> [WHAT THE TASK ASKS] Output all entries exactly; images excluded.
------------------------------------------------------------
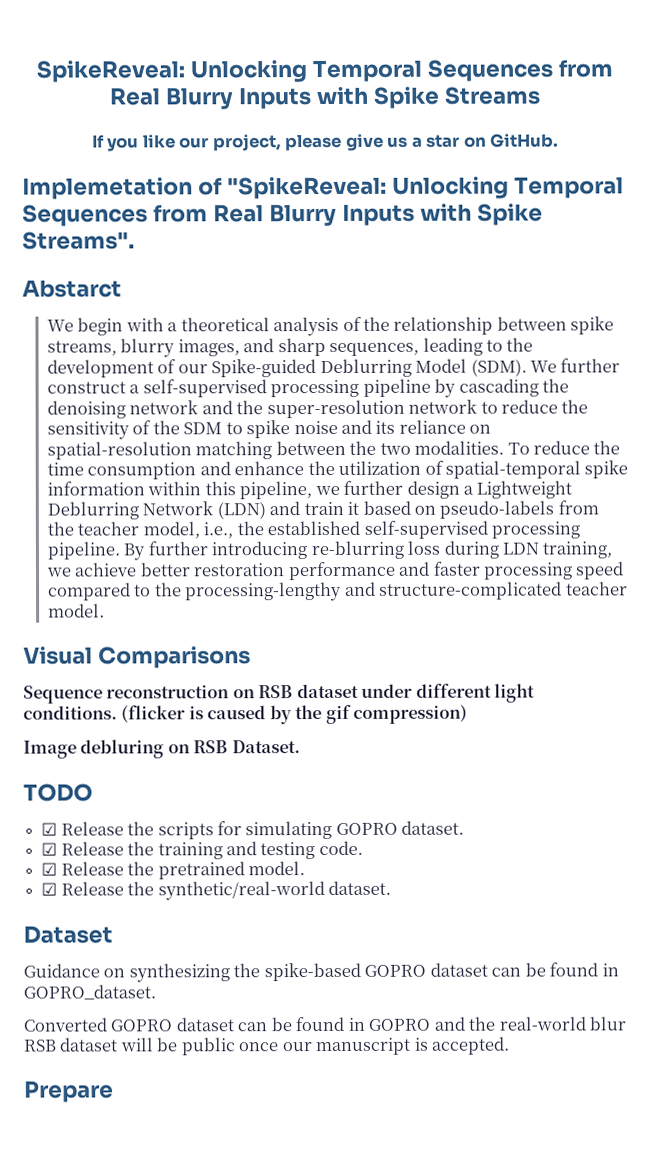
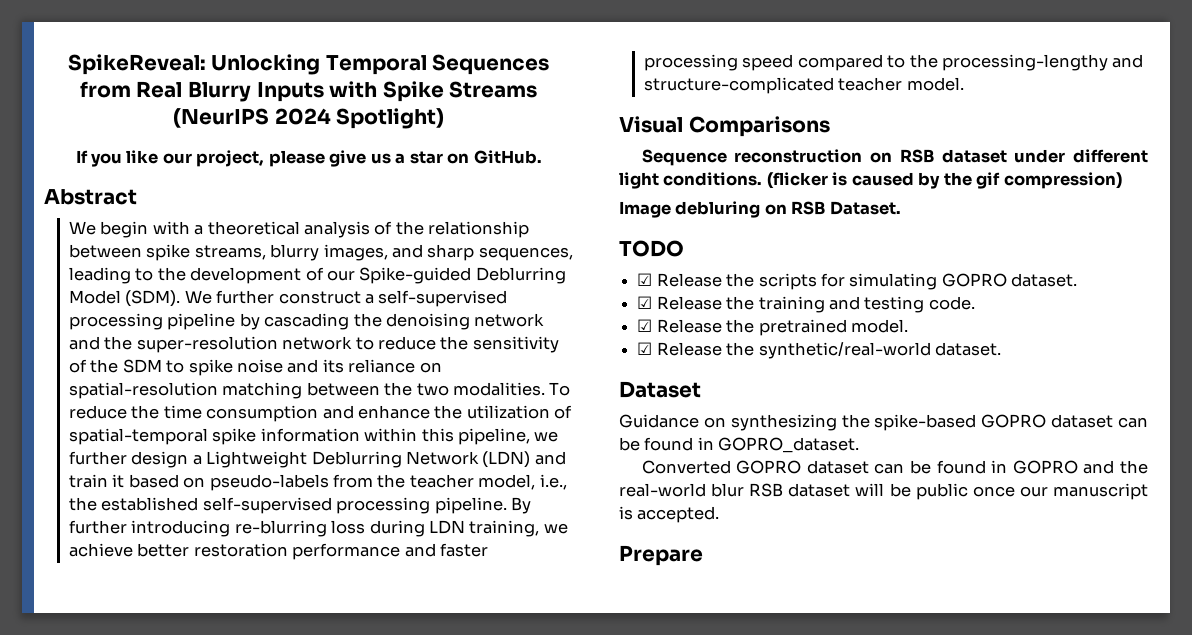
- SpikeReveal: Unlocking Temporal Sequences from Real Blurry Inputs with Spike Streams
+ SpikeReveal: Unlocking Temporal Sequences from Real Blurry Inputs with Spike Streams (NeurIPS 2024 Spotlight)
- Implemetation of "SpikeReveal: Unlocking Temporal Sequences from Real Blurry Inputs with Spike Streams".
- Abstarct
+ Abstract

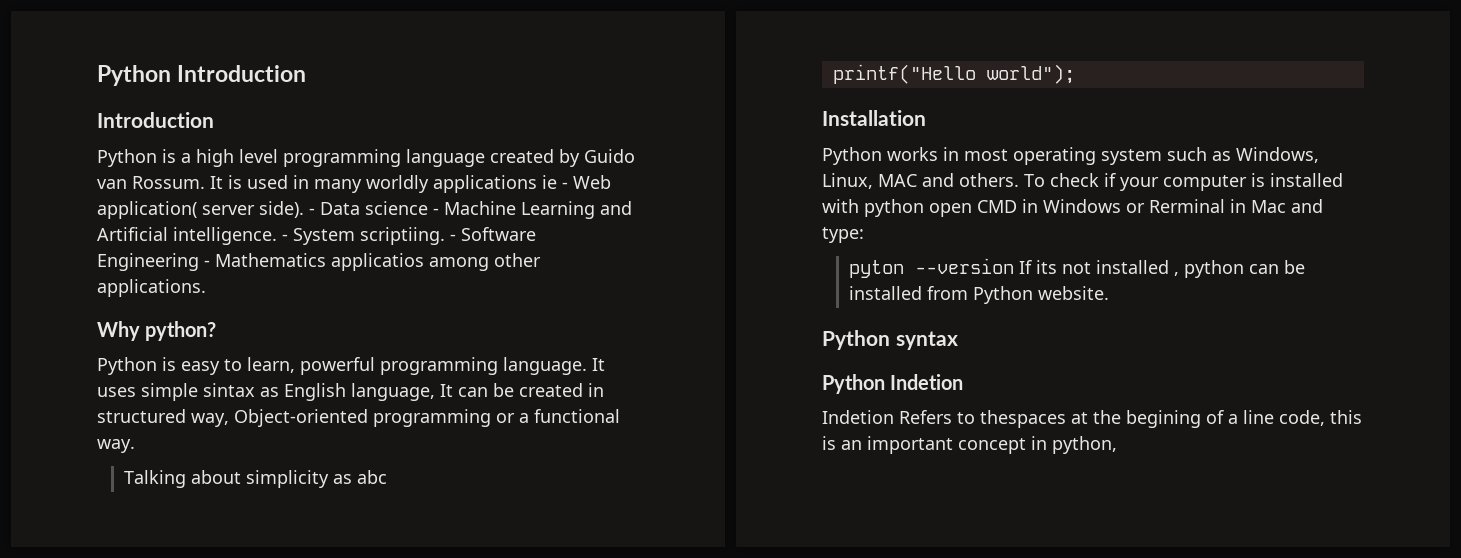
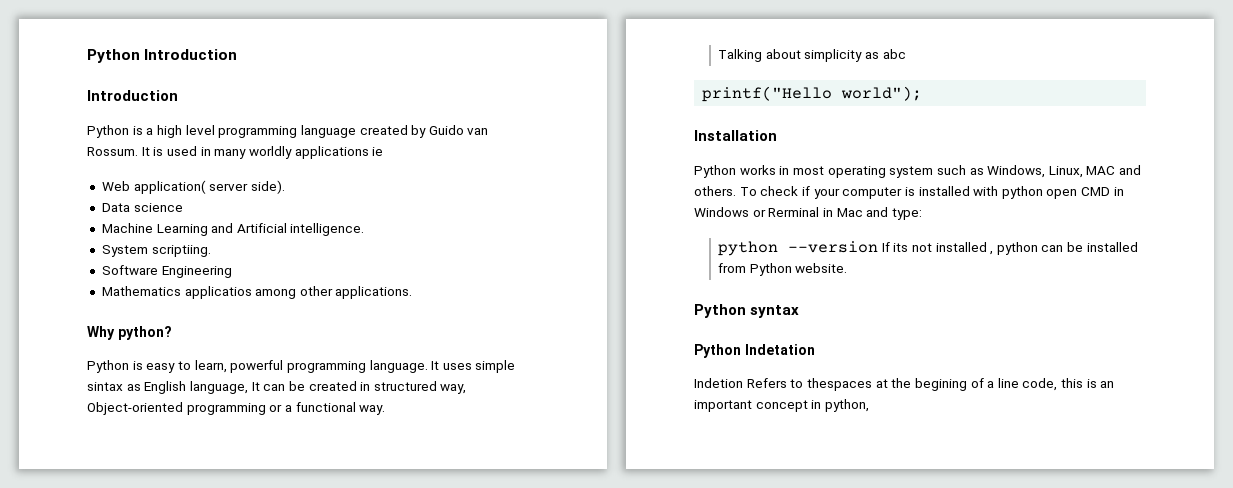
- It is used in many worldly applications ie - Web application( server side). - Data science - Machine Learning and Artificial intelligence. - System scriptiing. - Software Engineering - Mathematics applicatios among other applications.
+ It is used in many worldly applications ie
+ Web application( server side).
+ Data science
+ Machine Learning and Artificial intelligence.
+ System scriptiing.
+ Software Engineering
+ Mathematics applicatios among other applications.
- pyton --version If its not installed , python can be installed from Python website.
+ python --version If its not installed , python can be installed from Python website.
- Python Indetion
+ Python Indetation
------------------------------------------------------------
> [PROBLEM SOLUTION]
- SpikeReveal: Unlocking Temporal Sequences from Real Blurry Inputs with Spike Streams
+ SpikeReveal: Unlocking Temporal Sequences from Real Blurry Inputs with Spike Streams (NeurIPS 2024 Spotlight)
- Implemetation of "SpikeReveal: Unlocking Temporal Sequences from Real Blurry Inputs with Spike Streams".
- Abstarct
+ Abstract

- It is used in many worldly applications ie - Web application( server side). - Data science - Machine Learning and Artificial intelligence. - System scriptiing. - Software Engineering - Mathematics applicatios among other applications.
+ It is used in many worldly applications ie
+ Web application( server side).
+ Data science
+ Machine Learning and Artificial intelligence.
+ System scriptiing.
+ Software Engineering
+ Mathematics applicatios among other applications.
- pyton --version If its not installed , python can be installed from Python website.
+ python --version If its not installed , python can be installed from Python website.
- Python Indetion
+ Python Indetation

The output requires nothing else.